What to do →
Your task is to repeat the listing exactly.

Available data →
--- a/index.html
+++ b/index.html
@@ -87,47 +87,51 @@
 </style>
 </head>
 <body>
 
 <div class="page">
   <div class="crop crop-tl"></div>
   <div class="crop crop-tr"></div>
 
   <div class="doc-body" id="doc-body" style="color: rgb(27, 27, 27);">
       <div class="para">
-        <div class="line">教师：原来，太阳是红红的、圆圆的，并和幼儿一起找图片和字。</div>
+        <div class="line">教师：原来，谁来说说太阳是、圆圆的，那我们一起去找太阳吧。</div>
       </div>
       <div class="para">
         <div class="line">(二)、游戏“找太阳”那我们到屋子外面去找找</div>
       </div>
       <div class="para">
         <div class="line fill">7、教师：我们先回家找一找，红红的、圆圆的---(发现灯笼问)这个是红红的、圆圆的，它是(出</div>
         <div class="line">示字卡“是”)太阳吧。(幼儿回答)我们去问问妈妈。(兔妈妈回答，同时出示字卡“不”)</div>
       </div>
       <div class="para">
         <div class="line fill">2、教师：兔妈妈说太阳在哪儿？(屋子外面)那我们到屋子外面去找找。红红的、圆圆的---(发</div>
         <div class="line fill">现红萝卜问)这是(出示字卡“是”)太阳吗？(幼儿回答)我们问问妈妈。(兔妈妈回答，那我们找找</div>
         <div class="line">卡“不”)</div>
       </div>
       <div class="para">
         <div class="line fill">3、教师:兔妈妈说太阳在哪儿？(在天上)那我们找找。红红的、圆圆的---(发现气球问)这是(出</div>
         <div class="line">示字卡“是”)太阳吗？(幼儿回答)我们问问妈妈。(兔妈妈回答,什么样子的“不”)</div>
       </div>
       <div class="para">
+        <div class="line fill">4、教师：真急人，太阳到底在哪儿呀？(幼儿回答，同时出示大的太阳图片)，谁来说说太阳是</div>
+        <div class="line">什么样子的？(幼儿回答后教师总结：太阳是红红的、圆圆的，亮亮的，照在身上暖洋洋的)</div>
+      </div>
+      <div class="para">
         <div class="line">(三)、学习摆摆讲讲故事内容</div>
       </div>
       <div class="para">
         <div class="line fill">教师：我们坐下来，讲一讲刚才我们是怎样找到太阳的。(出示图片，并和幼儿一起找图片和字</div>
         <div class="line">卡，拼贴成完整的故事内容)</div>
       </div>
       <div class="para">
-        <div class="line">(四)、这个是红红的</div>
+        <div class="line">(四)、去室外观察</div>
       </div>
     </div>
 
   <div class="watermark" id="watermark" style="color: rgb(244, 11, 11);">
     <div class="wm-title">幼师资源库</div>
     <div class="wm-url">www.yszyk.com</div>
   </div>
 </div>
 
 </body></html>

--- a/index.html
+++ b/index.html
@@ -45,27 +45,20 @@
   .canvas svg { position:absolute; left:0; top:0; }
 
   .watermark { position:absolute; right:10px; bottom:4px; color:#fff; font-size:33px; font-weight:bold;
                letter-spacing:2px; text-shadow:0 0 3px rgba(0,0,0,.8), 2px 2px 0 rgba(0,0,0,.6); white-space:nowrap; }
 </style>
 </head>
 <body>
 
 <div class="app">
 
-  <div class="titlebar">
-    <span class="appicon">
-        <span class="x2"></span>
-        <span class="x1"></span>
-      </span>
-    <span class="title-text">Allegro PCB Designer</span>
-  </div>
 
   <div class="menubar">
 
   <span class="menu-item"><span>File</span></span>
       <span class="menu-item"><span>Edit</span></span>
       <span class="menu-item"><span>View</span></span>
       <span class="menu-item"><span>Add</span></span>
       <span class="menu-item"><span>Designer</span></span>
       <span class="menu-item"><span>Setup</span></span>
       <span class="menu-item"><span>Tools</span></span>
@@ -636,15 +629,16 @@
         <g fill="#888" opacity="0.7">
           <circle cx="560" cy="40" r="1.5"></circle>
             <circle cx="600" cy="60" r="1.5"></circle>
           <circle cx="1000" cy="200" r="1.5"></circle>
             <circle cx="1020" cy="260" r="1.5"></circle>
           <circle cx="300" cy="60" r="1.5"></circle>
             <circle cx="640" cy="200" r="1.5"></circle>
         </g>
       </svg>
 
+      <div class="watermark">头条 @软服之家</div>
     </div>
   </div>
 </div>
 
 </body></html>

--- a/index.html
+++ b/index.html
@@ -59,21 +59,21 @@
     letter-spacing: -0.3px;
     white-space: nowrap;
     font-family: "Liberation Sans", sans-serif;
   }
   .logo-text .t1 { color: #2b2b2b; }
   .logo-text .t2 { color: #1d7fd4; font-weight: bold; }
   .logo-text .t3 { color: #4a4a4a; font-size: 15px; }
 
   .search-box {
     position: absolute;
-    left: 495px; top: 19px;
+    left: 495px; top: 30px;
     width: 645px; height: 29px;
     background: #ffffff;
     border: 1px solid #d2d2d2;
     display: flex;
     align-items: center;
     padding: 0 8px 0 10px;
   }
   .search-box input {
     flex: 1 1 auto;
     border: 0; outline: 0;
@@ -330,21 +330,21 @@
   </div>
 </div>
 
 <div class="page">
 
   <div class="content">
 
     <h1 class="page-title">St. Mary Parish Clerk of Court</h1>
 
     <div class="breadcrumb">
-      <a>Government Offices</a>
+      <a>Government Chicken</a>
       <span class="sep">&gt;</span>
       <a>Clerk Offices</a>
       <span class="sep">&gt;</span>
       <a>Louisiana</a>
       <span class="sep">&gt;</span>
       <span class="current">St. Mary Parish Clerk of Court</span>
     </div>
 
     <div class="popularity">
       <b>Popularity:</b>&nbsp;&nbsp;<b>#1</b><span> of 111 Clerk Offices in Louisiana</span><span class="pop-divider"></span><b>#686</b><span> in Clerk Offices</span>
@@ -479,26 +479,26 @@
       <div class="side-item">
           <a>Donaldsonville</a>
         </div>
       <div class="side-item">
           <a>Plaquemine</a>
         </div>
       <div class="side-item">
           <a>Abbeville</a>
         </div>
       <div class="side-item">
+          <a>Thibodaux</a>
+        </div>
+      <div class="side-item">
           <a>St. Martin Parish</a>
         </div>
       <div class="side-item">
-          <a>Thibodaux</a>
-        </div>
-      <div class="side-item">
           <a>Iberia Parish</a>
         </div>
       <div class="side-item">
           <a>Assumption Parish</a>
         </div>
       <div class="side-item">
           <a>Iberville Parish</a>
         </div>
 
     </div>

Solution to the problem →
--- a/index.html
+++ b/index.html
@@ -87,47 +87,51 @@
 </style>
 </head>
 <body>
 
 <div class="page">
   <div class="crop crop-tl"></div>
   <div class="crop crop-tr"></div>
 
   <div class="doc-body" id="doc-body" style="color: rgb(27, 27, 27);">
       <div class="para">
-        <div class="line">教师：原来，太阳是红红的、圆圆的，并和幼儿一起找图片和字。</div>
+        <div class="line">教师：原来，谁来说说太阳是、圆圆的，那我们一起去找太阳吧。</div>
       </div>
       <div class="para">
         <div class="line">(二)、游戏“找太阳”那我们到屋子外面去找找</div>
       </div>
       <div class="para">
         <div class="line fill">7、教师：我们先回家找一找，红红的、圆圆的---(发现灯笼问)这个是红红的、圆圆的，它是(出</div>
         <div class="line">示字卡“是”)太阳吧。(幼儿回答)我们去问问妈妈。(兔妈妈回答，同时出示字卡“不”)</div>
       </div>
       <div class="para">
         <div class="line fill">2、教师：兔妈妈说太阳在哪儿？(屋子外面)那我们到屋子外面去找找。红红的、圆圆的---(发</div>
         <div class="line fill">现红萝卜问)这是(出示字卡“是”)太阳吗？(幼儿回答)我们问问妈妈。(兔妈妈回答，那我们找找</div>
         <div class="line">卡“不”)</div>
       </div>
       <div class="para">
         <div class="line fill">3、教师:兔妈妈说太阳在哪儿？(在天上)那我们找找。红红的、圆圆的---(发现气球问)这是(出</div>
         <div class="line">示字卡“是”)太阳吗？(幼儿回答)我们问问妈妈。(兔妈妈回答,什么样子的“不”)</div>
       </div>
       <div class="para">
+        <div class="line fill">4、教师：真急人，太阳到底在哪儿呀？(幼儿回答，同时出示大的太阳图片)，谁来说说太阳是</div>
+        <div class="line">什么样子的？(幼儿回答后教师总结：太阳是红红的、圆圆的，亮亮的，照在身上暖洋洋的)</div>
+      </div>
+      <div class="para">
         <div class="line">(三)、学习摆摆讲讲故事内容</div>
       </div>
       <div class="para">
         <div class="line fill">教师：我们坐下来，讲一讲刚才我们是怎样找到太阳的。(出示图片，并和幼儿一起找图片和字</div>
         <div class="line">卡，拼贴成完整的故事内容)</div>
       </div>
       <div class="para">
-        <div class="line">(四)、这个是红红的</div>
+        <div class="line">(四)、去室外观察</div>
       </div>
     </div>
 
   <div class="watermark" id="watermark" style="color: rgb(244, 11, 11);">
     <div class="wm-title">幼师资源库</div>
     <div class="wm-url">www.yszyk.com</div>
   </div>
 </div>
 
 </body></html>

--- a/index.html
+++ b/index.html
@@ -45,27 +45,20 @@
   .canvas svg { position:absolute; left:0; top:0; }
 
   .watermark { position:absolute; right:10px; bottom:4px; color:#fff; font-size:33px; font-weight:bold;
                letter-spacing:2px; text-shadow:0 0 3px rgba(0,0,0,.8), 2px 2px 0 rgba(0,0,0,.6); white-space:nowrap; }
 </style>
 </head>
 <body>
 
 <div class="app">
 
-  <div class="titlebar">
-    <span class="appicon">
-        <span class="x2"></span>
-        <span class="x1"></span>
-      </span>
-    <span class="title-text">Allegro PCB Designer</span>
-  </div>
 
   <div class="menubar">
 
   <span class="menu-item"><span>File</span></span>
       <span class="menu-item"><span>Edit</span></span>
       <span class="menu-item"><span>View</span></span>
       <span class="menu-item"><span>Add</span></span>
       <span class="menu-item"><span>Designer</span></span>
       <span class="menu-item"><span>Setup</span></span>
       <span class="menu-item"><span>Tools</span></span>
@@ -636,15 +629,16 @@
         <g fill="#888" opacity="0.7">
           <circle cx="560" cy="40" r="1.5"></circle>
             <circle cx="600" cy="60" r="1.5"></circle>
           <circle cx="1000" cy="200" r="1.5"></circle>
             <circle cx="1020" cy="260" r="1.5"></circle>
           <circle cx="300" cy="60" r="1.5"></circle>
             <circle cx="640" cy="200" r="1.5"></circle>
         </g>
       </svg>
 
+      <div class="watermark">头条 @软服之家</div>
     </div>
   </div>
 </div>
 
 </body></html>

--- a/index.html
+++ b/index.html
@@ -59,21 +59,21 @@
     letter-spacing: -0.3px;
     white-space: nowrap;
     font-family: "Liberation Sans", sans-serif;
   }
   .logo-text .t1 { color: #2b2b2b; }
   .logo-text .t2 { color: #1d7fd4; font-weight: bold; }
   .logo-text .t3 { color: #4a4a4a; font-size: 15px; }
 
   .search-box {
     position: absolute;
-    left: 495px; top: 19px;
+    left: 495px; top: 30px;
     width: 645px; height: 29px;
     background: #ffffff;
     border: 1px solid #d2d2d2;
     display: flex;
     align-items: center;
     padding: 0 8px 0 10px;
   }
   .search-box input {
     flex: 1 1 auto;
     border: 0; outline: 0;
@@ -330,21 +330,21 @@
   </div>
 </div>
 
 <div class="page">
 
   <div class="content">
 
     <h1 class="page-title">St. Mary Parish Clerk of Court</h1>
 
     <div class="breadcrumb">
-      <a>Government Offices</a>
+      <a>Government Chicken</a>
       <span class="sep">&gt;</span>
       <a>Clerk Offices</a>
       <span class="sep">&gt;</span>
       <a>Louisiana</a>
       <span class="sep">&gt;</span>
       <span class="current">St. Mary Parish Clerk of Court</span>
     </div>
 
     <div class="popularity">
       <b>Popularity:</b>&nbsp;&nbsp;<b>#1</b><span> of 111 Clerk Offices in Louisiana</span><span class="pop-divider"></span><b>#686</b><span> in Clerk Offices</span>
@@ -479,26 +479,26 @@
       <div class="side-item">
           <a>Donaldsonville</a>
         </div>
       <div class="side-item">
           <a>Plaquemine</a>
         </div>
       <div class="side-item">
           <a>Abbeville</a>
         </div>
       <div class="side-item">
+          <a>Thibodaux</a>
+        </div>
+      <div class="side-item">
           <a>St. Martin Parish</a>
         </div>
       <div class="side-item">
-          <a>Thibodaux</a>
-        </div>
-      <div class="side-item">
           <a>Iberia Parish</a>
         </div>
       <div class="side-item">
           <a>Assumption Parish</a>
         </div>
       <div class="side-item">
           <a>Iberville Parish</a>
         </div>
 
     </div>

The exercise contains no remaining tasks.